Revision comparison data
========================================================================

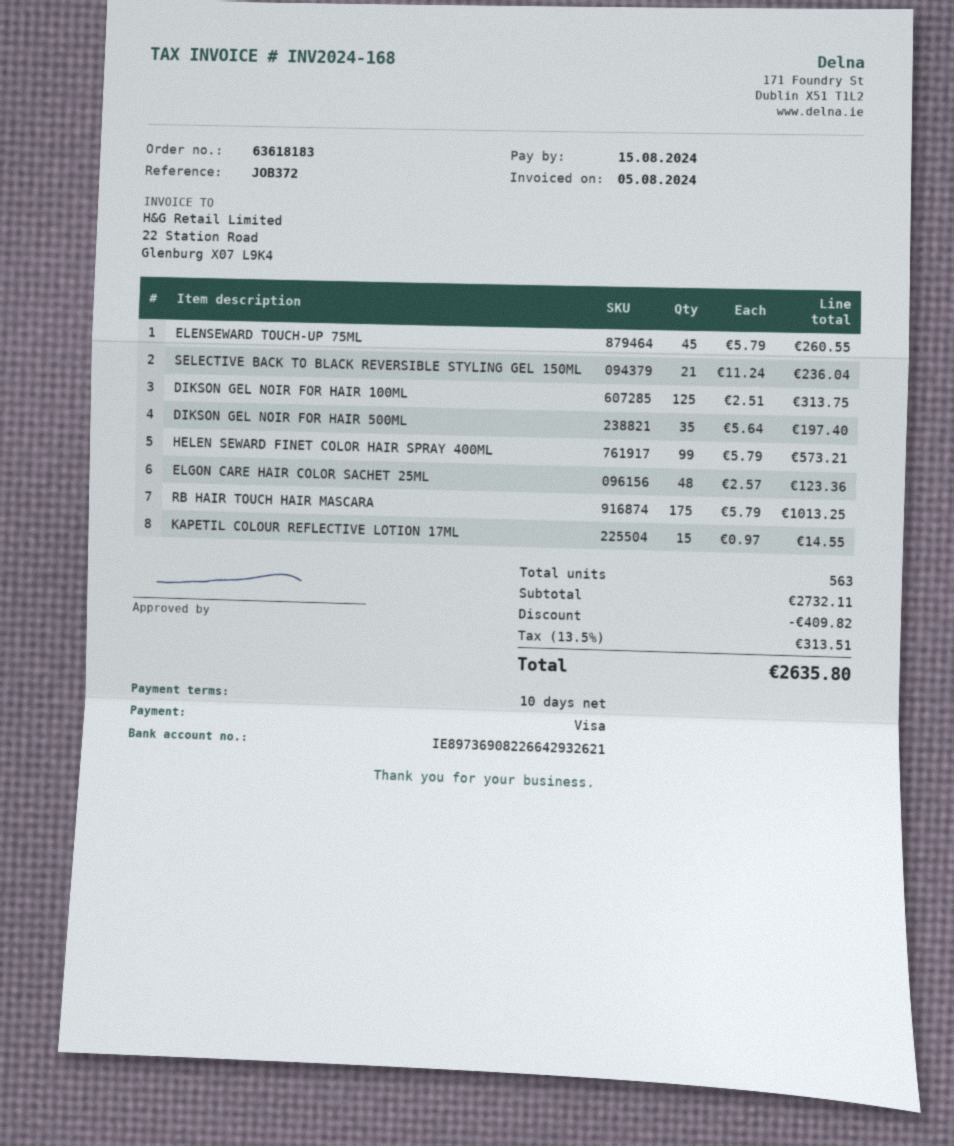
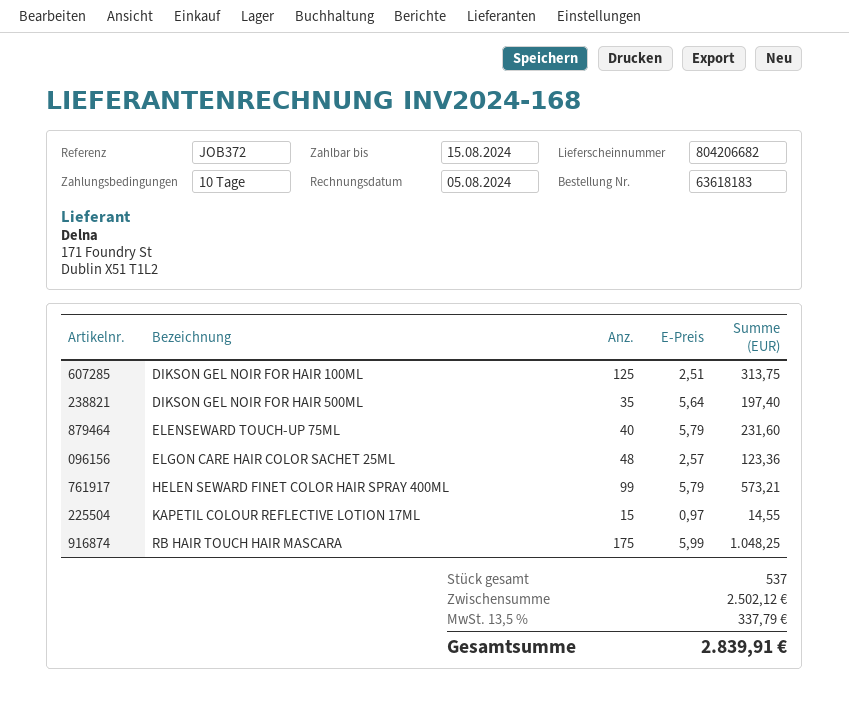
ELENSEWARD TOUCH-UP 75ML: 45 x 5.79 = 260.55 -> 40 x 5.79 = 231.60
SELECTIVE BACK TO BLACK REVERSIBLE STYLING GEL 150ML: 21 x 11.24 = 236.04 -> none
RB HAIR TOUCH HAIR MASCARA: 175 x 5.79 = 1013.25 -> 175 x 5.99 = 1048.25
total quantity: 563 -> 537
subtotal: 2732.11 -> 2502.12
discount: 409.82 -> none
tax: 13.5% = 313.51 -> 13.5% = 337.79
total: 2635.80 -> 2839.91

========================================================================

→ **Task**
Which lines in the data above contain "none"? Show each one.

→ **Expected answer**
SELECTIVE BACK TO BLACK REVERSIBLE STYLING GEL 150ML: 21 x 11.24 = 236.04 -> none
discount: 409.82 -> none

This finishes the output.